Infatti, nonostante le riforme limitate, il sistema della kafala persiste nella pratica. In combinazione con la debole applicazione delle tutele del lavoro – comprese le ispezioni che si concentrano più sul rispetto degli obiettivi di saudizzazione e sulla legalità dello status lavorativo dei lavoratori migranti che sulla salvaguardia dei loro diritti – e la recente riduzione delle sanzioni per le pratiche lavorative abusive, ciò crea un clima favorevole allo sfruttamento. Questo contesto richiede che le aziende intraprendano in modo proattivo una maggiore due diligence in materia di diritti umani per prevenire qualsiasi violazione dei diritti umani. Tali sforzi sono fortemente limitati in Arabia Saudita, dove i diritti umani sono sistematicamente repressi e la libertà di espressione e di associazione è di fatto inesistente. Se le aziende non sono in grado o non sono disposte a valutare e affrontare eventuali rischi, dovrebbero prendere in considerazione la possibilità di non intraprendere l'attività.

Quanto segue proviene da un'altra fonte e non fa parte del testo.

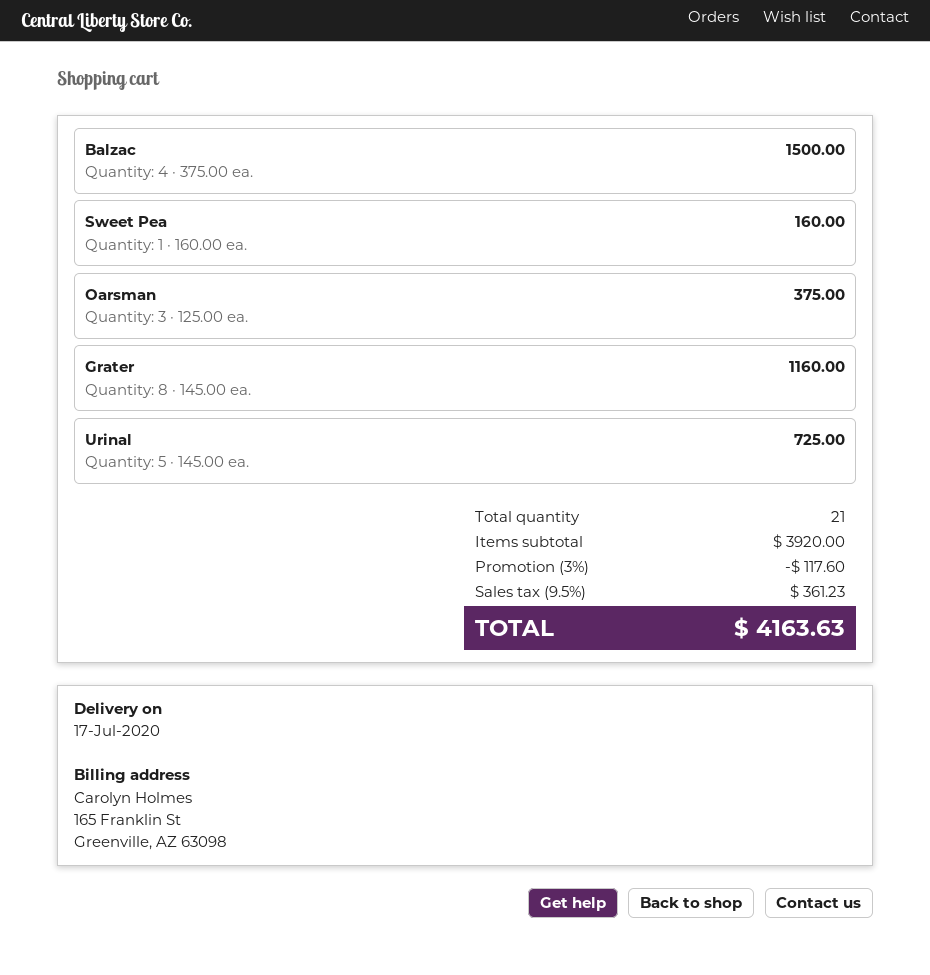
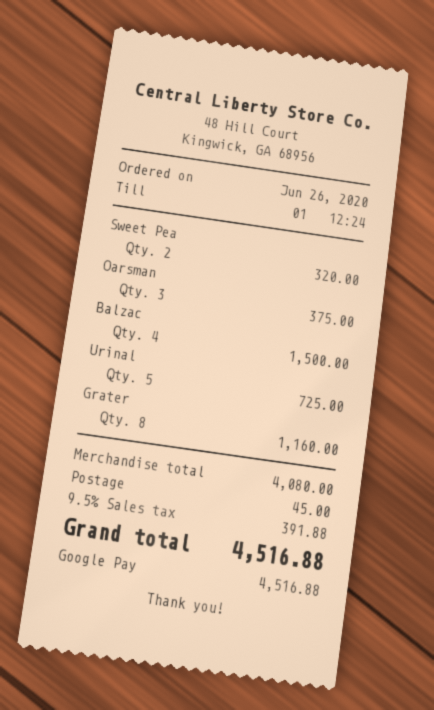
Sweet Pea: 1 for 160.00 -> 2 for 320.00
subtotal: 3920.00 -> 4080.00
discount: 3% = 117.60 -> none
shipping: none -> 45.00
tax: 9.5% = 361.23 -> 9.5% = 391.88
total: 4163.63 -> 4516.88

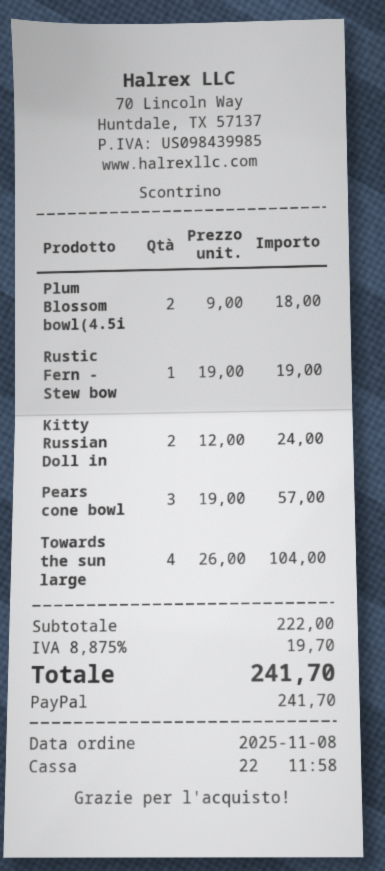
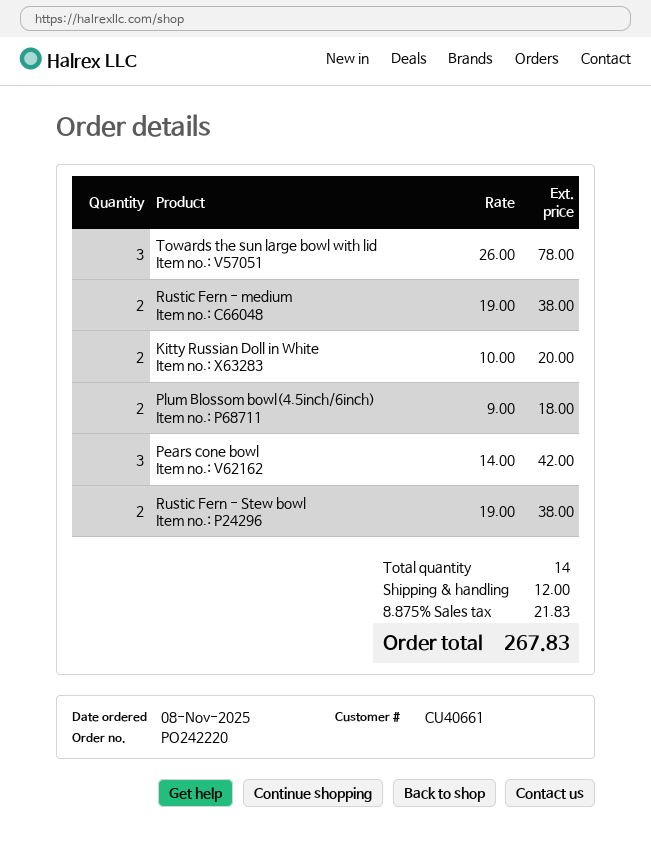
Rustic Fern - Stew bow: 1 x 19.00 = 19.00 -> 2 x 19.00 = 38.00
Kitty Russian Doll in: 2 x 12.00 = 24.00 -> 2 x 10.00 = 20.00
Pears cone bowl: 3 x 19.00 = 57.00 -> 3 x 14.00 = 42.00
Towards the sun large: 4 x 26.00 = 104.00 -> 3 x 26.00 = 78.00
Rustic Fern - medium: none -> 2 x 19.00 = 38.00
shipping: none -> 12.00
tax: 8.875% = 19.70 -> 8.875% = 21.83
total: 241.70 -> 267.83

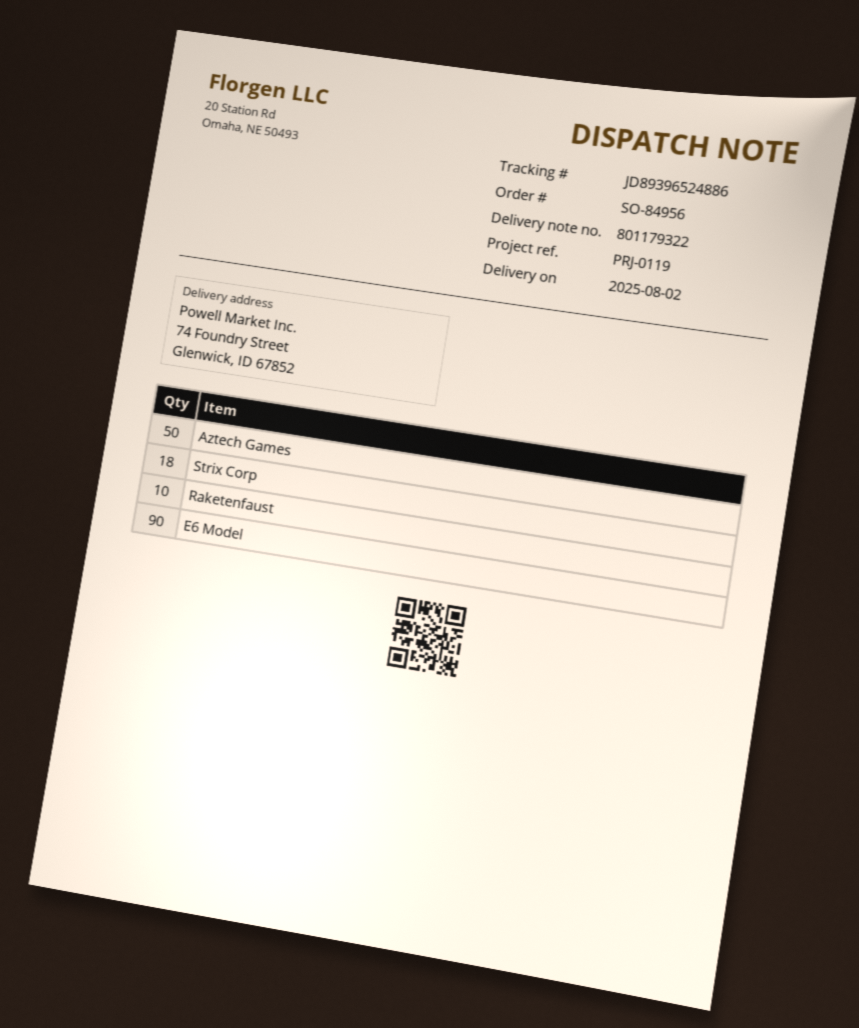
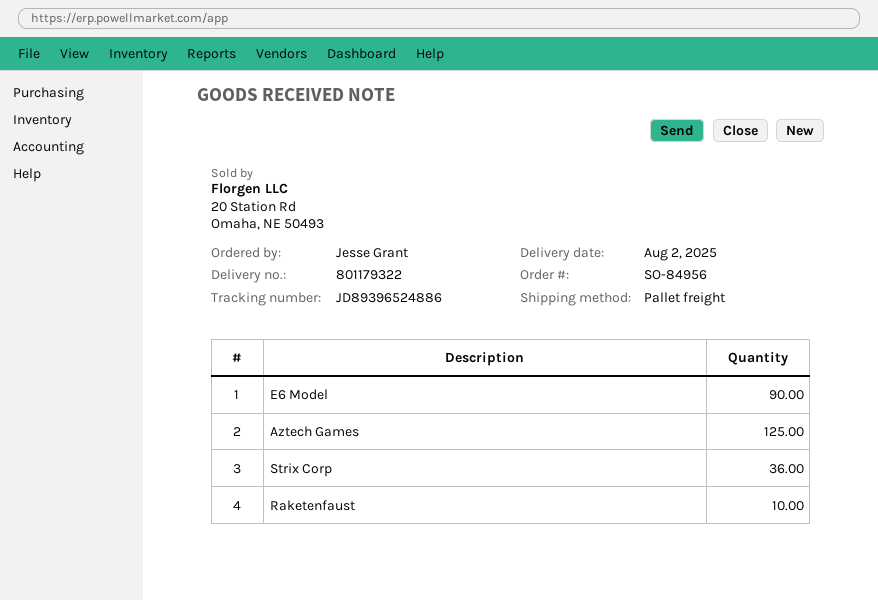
Aztech Games: 50 -> 125
Strix Corp: 18 -> 36

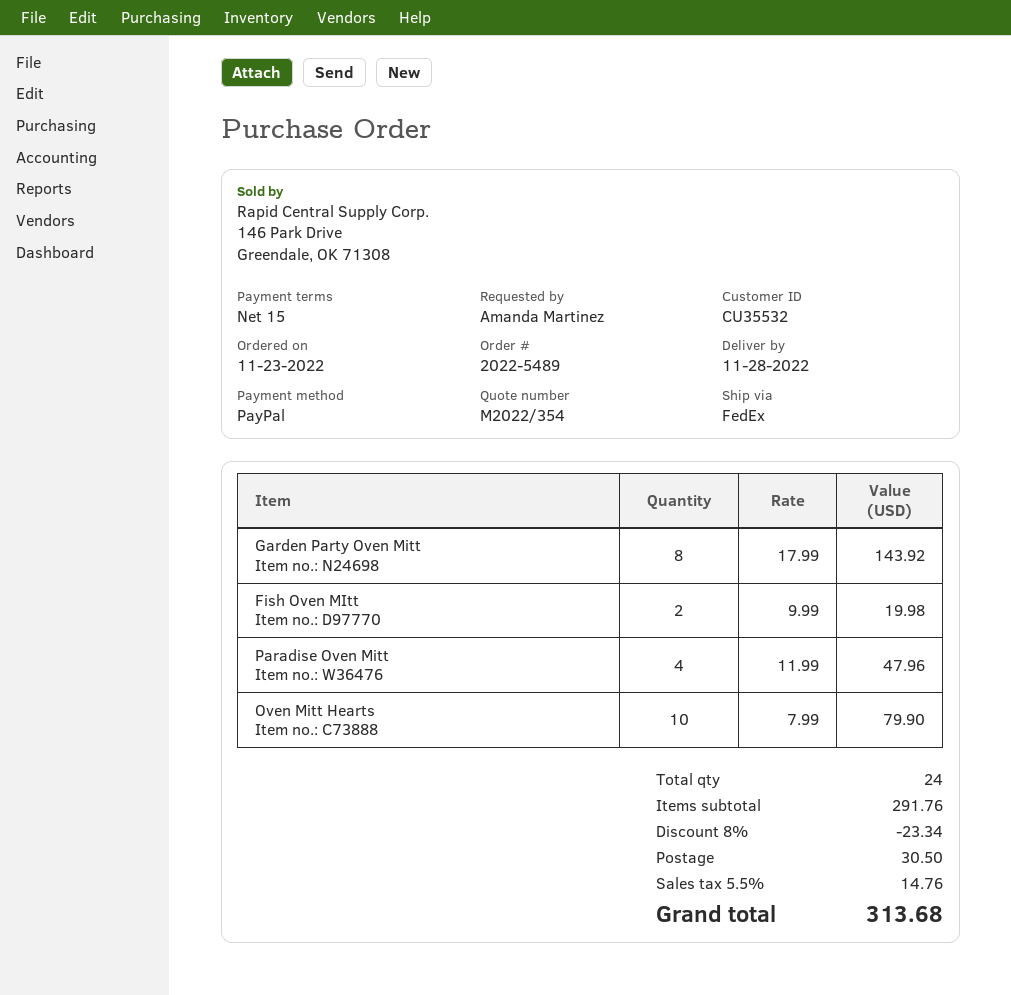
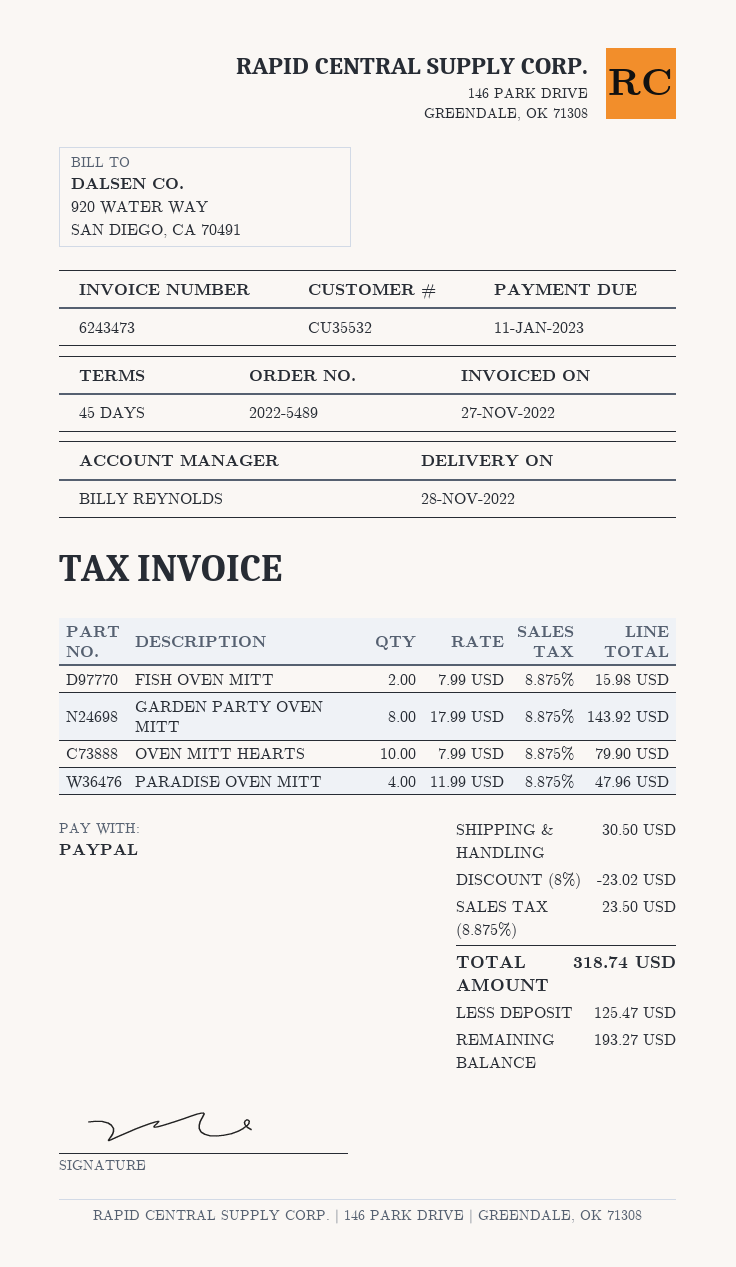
payment terms: 15 days -> 45 days
Fish Oven MItt: 2 x 9.99 = 19.98 -> 2 x 7.99 = 15.98
discount: 8% = 23.34 -> 8% = 23.02
tax: 5.5% = 14.76 -> 8.875% = 23.50
total: 313.68 -> 318.74

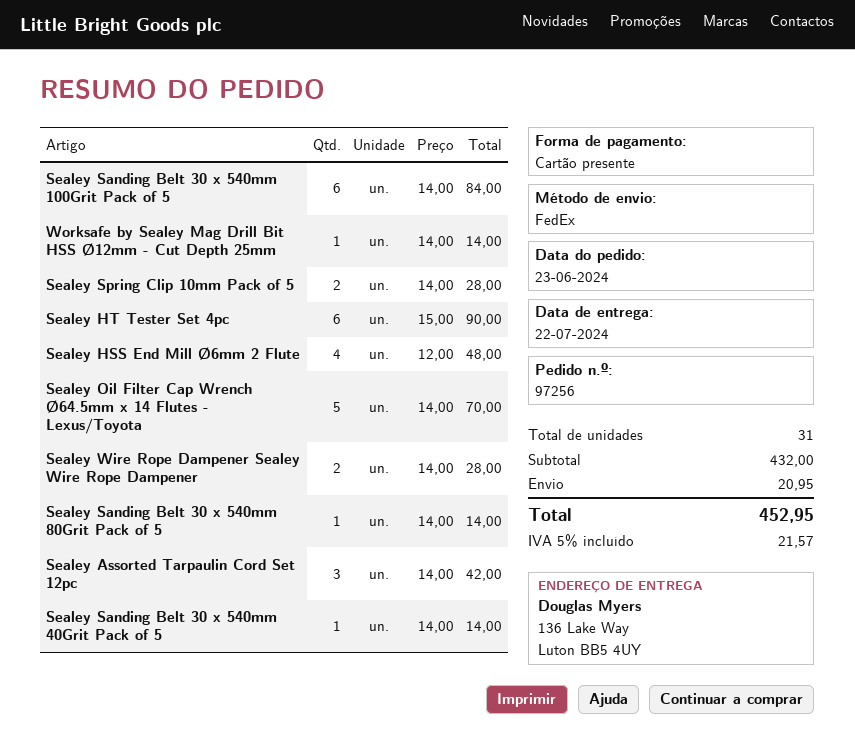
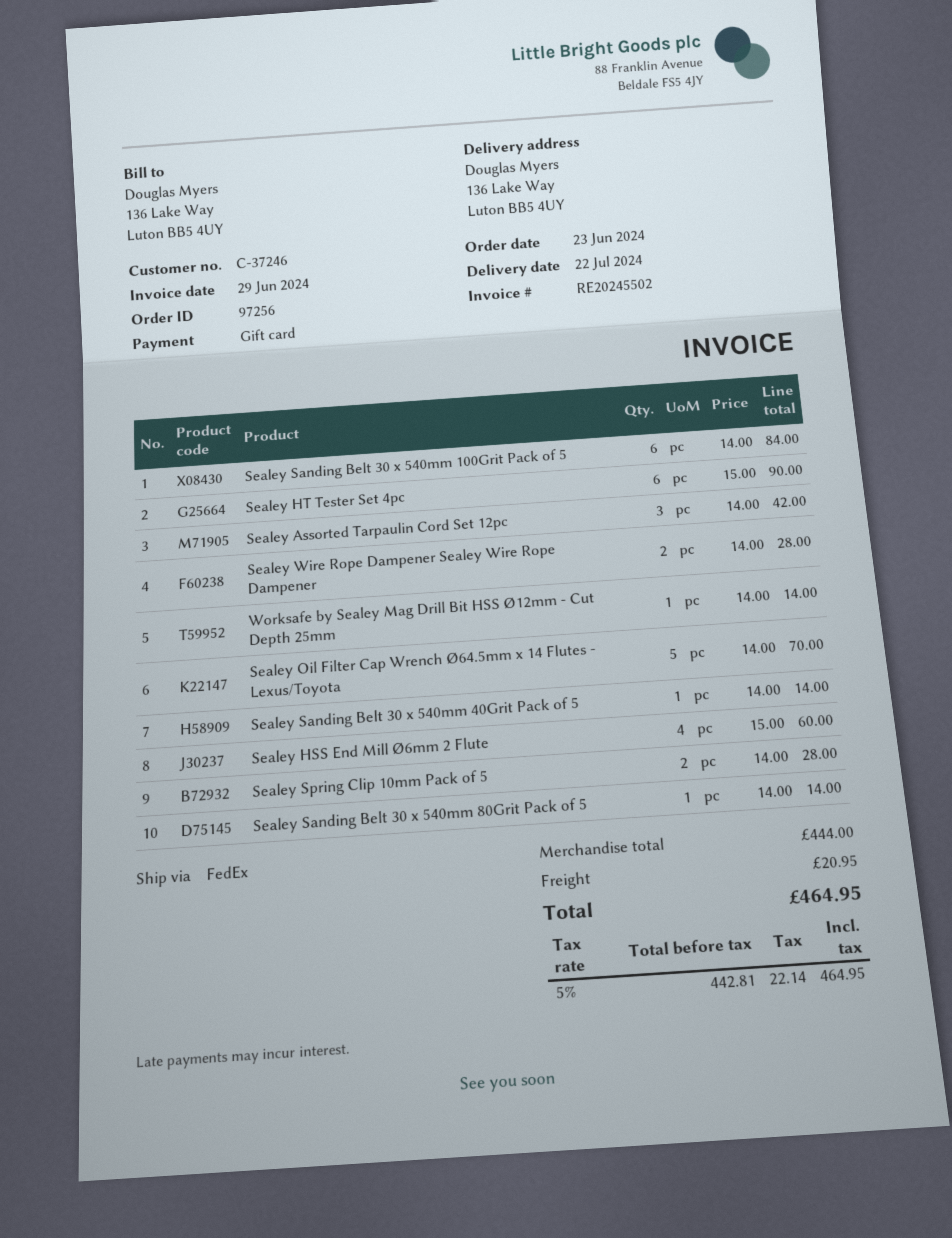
Sealey HSS End Mill Ø6mm 2 Flute: 4 x 12.00 = 48.00 -> 4 x 15.00 = 60.00
subtotal: 432.00 -> 444.00
tax: 5% = 21.57 -> 5% = 22.14
total: 452.95 -> 464.95

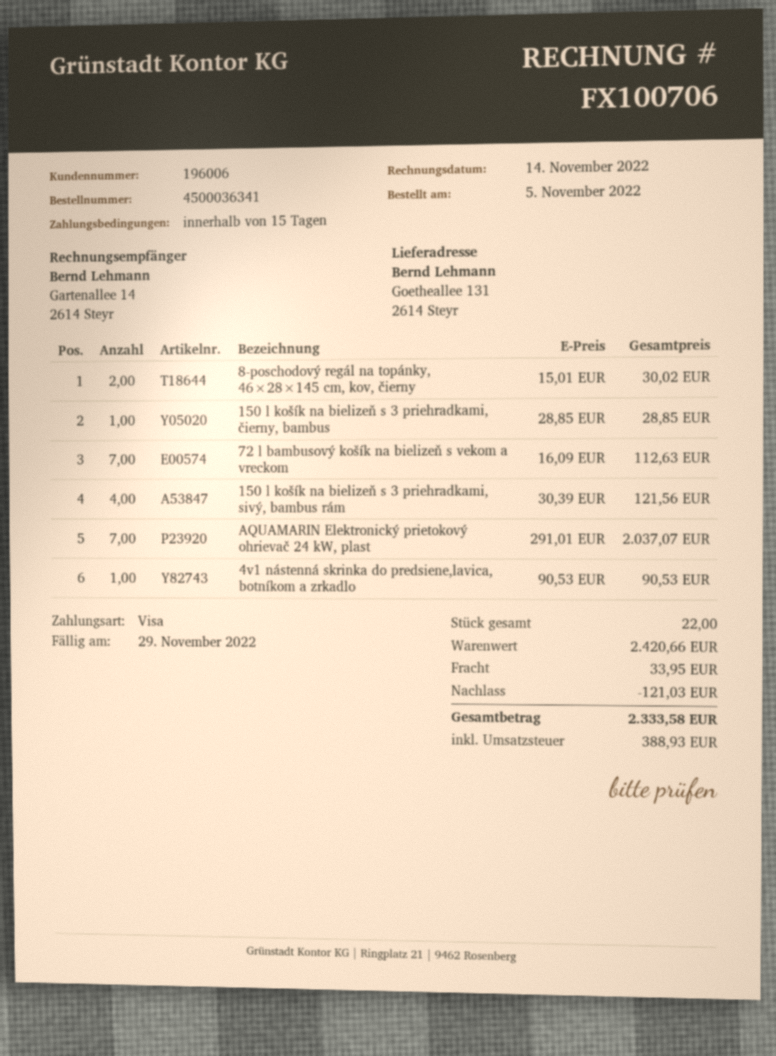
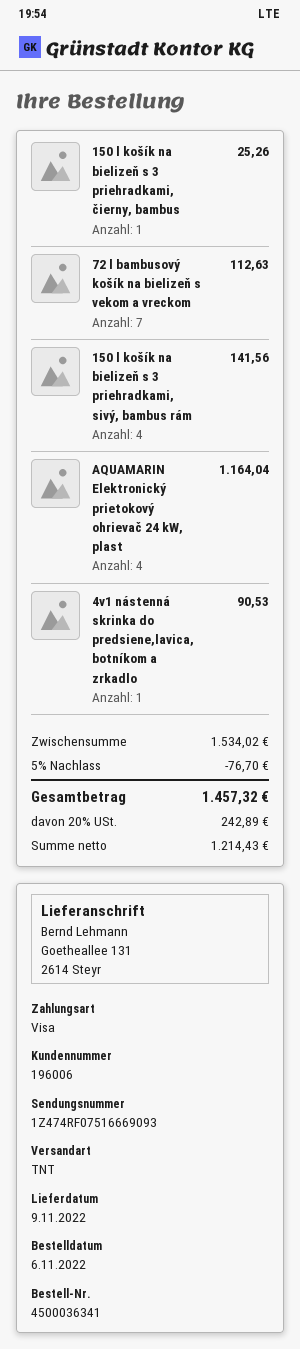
order date: 2022-11-05 -> 2022-11-06
8-poschodový regál na topánky, 46×28×145 cm, kov, čierny: 2 for 30.02 -> none
150 l košík na bielizeň s 3 priehradkami, čierny, bambus: 1 for 28.85 -> 1 for 25.26
150 l košík na bielizeň s 3 priehradkami, sivý, bambus rám: 4 for 121.56 -> 4 for 141.56
AQUAMARIN Elektronický prietokový ohrievač 24 kW, plast: 7 for 2037.07 -> 4 for 1164.04
subtotal: 2420.66 -> 1534.02
discount: 121.03 -> 76.70
shipping: 33.95 -> none
tax: 388.93 -> 242.89
total: 2333.58 -> 1457.32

“Nel momento in cui l'Arabia Saudita porta avanti progetti di grande rilevanza, tra cui i Mondiali di calcio del 2034, le autorità devono smantellare completamente il sistema di sponsorizzazione kafala e applicare rigorosamente le leggi sul lavoro in linea con gli standard globali in materia di diritti umani. Rafforzare le garanzie e garantire la responsabilità per i milioni di lavoratori migranti che rendono possibili queste iniziative è l'unico modo per garantire che non siano più trattati come oggetti usa e getta", ha affermato Marta Schaaf.
"Per le aziende che operano o entrano in Arabia Saudita, questi risultati dovrebbero servire da chiaro monito: una due diligence completa in materia di diritti umani non è facoltativa. Senza procedure rigorose messe in atto sin dall'inizio e in mancanza di un piano adeguato ad affrontare eventuali problemi relativi ai diritti umani, le aziende rischiano di essere direttamente collegate o di contribuire ad abusi sistematici sul lavoro.
“Infine, i paesi di origine, tra cui Bangladesh, India e Nepal, devono assumersi la responsabilità di proteggere i propri cittadini monitorando, indagando e sanzionando i comportamenti illegali delle agenzie di reclutamento. Senza un'adeguata responsabilità da parte di tutti i paesi coinvolti, il ciclo di abusi persisterà”.